Brain-derived neurotrophic factor (BDNF) plays a key role in energy balance. In population studies, SNPs of the BDNF locus have been linked toobesity, but the mechanism by which these variants cause weight gain is unknown. Here, we examined human hypothalamic BDNF expression in association with 44 BDNF SNPs. We observed that the minor C allele of rs12291063 is associated with lower human ventromedial hypothalamic BDNF expression (p < 0.001) and greater adiposity in both adult and pediatric cohorts (p values < 0.05).

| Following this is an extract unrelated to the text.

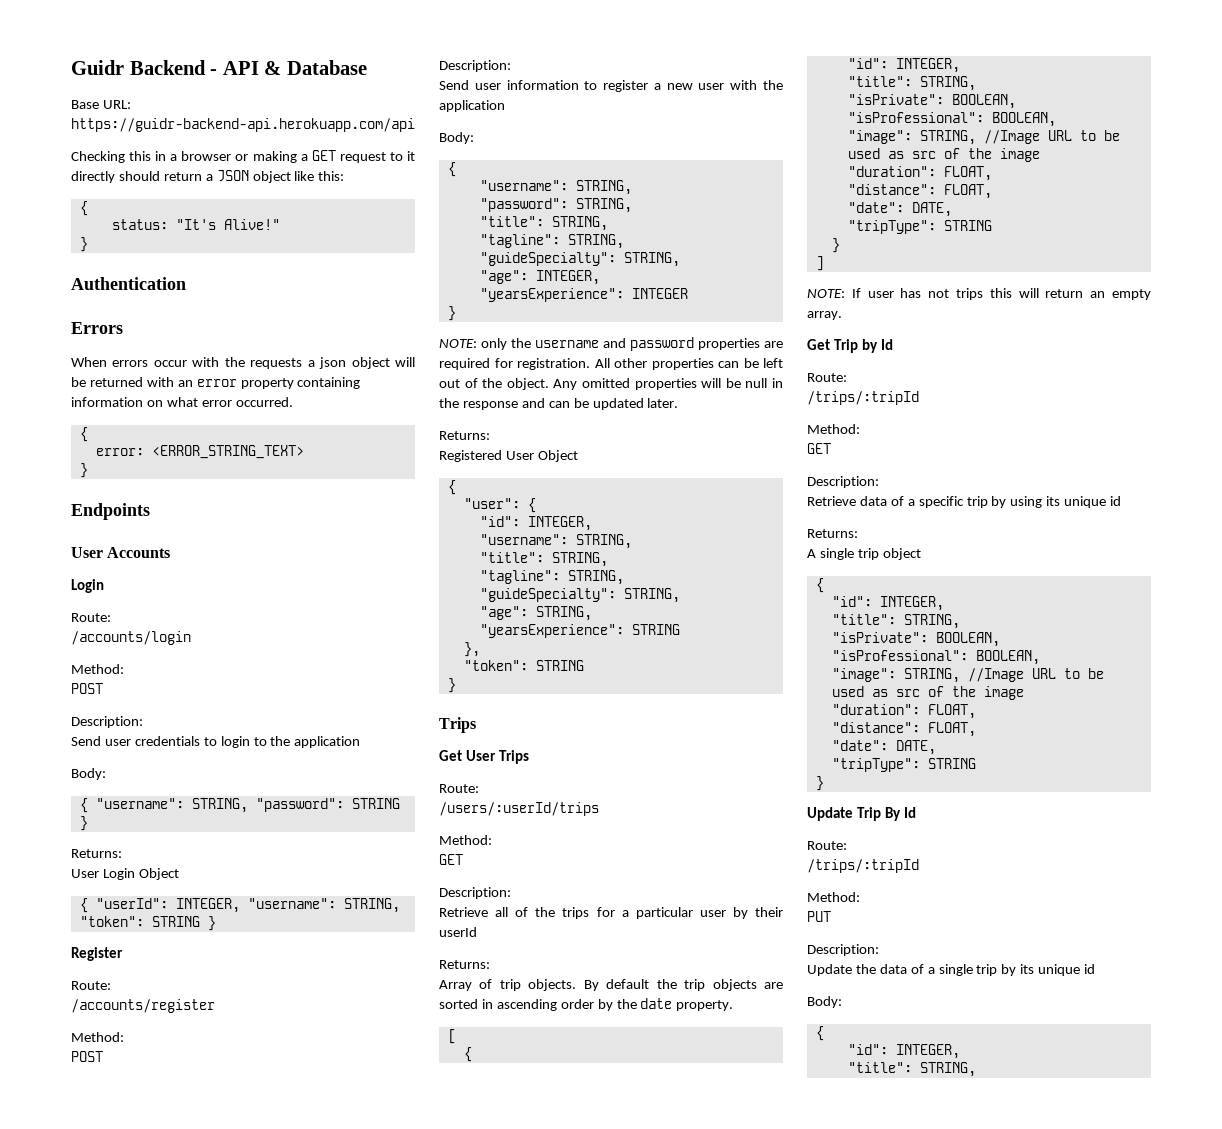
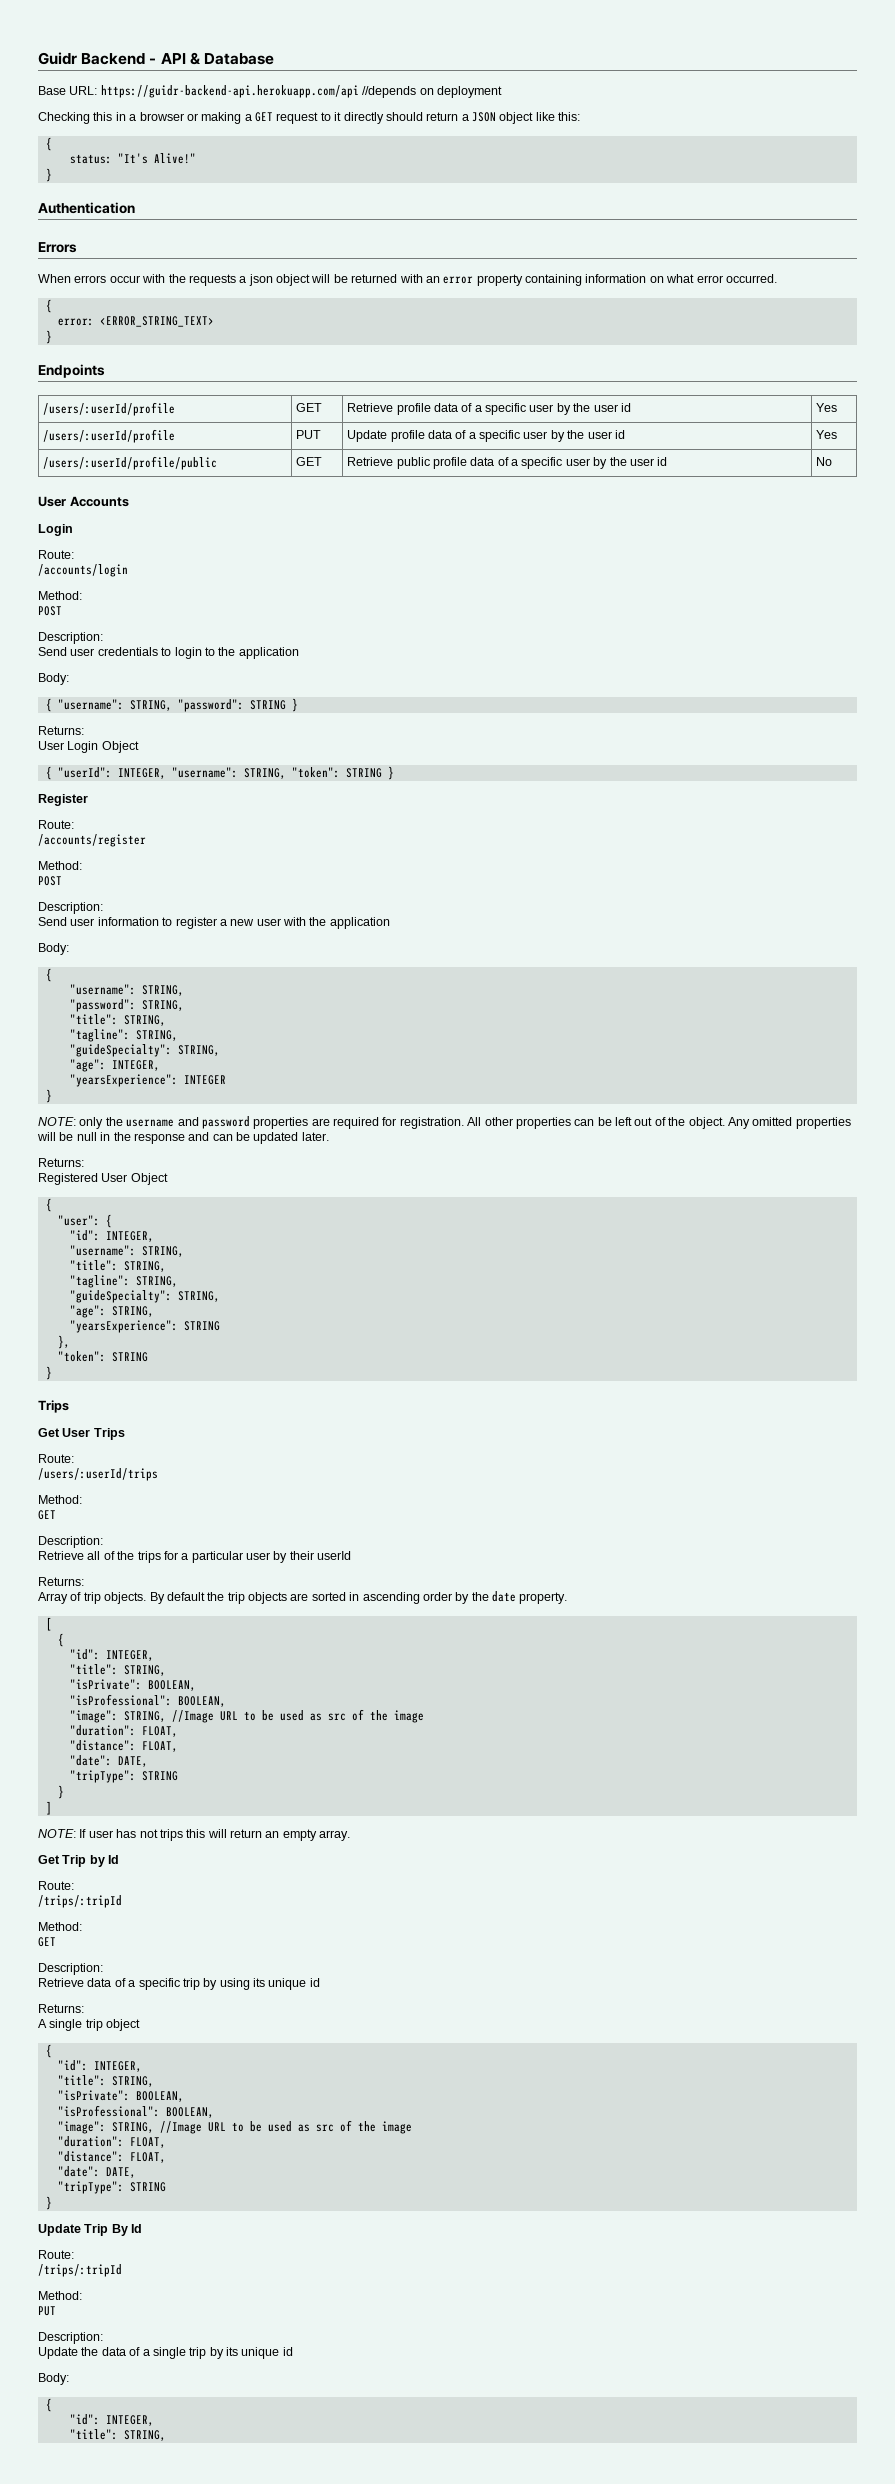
- Base URL: https://guidr-backend-api.herokuapp.com/api
+ Base URL: https://guidr-backend-api.herokuapp.com/api //depends on deployment
+ /users/:userId/profile | GET | Retrieve profile data of a specific user by the user id | Yes
+ /users/:userId/profile | PUT | Update profile data of a specific user by the user id | Yes
+ /users/:userId/profile/public | GET | Retrieve public profile data of a specific user by the user id | No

We further demonstrated that the major T allele for rs12291063 possesses a binding capacity for the transcriptional regulator, heterogeneous nuclear ribonucleoprotein D0B, knockdown of which disrupts transactivation by the T allele. Binding and transactivation functions are both disrupted by substituting C for T. These findings provide a rationale for BDNF augmentation as a targeted treatment for obesity in individuals who have the rs12291063 CC genotype.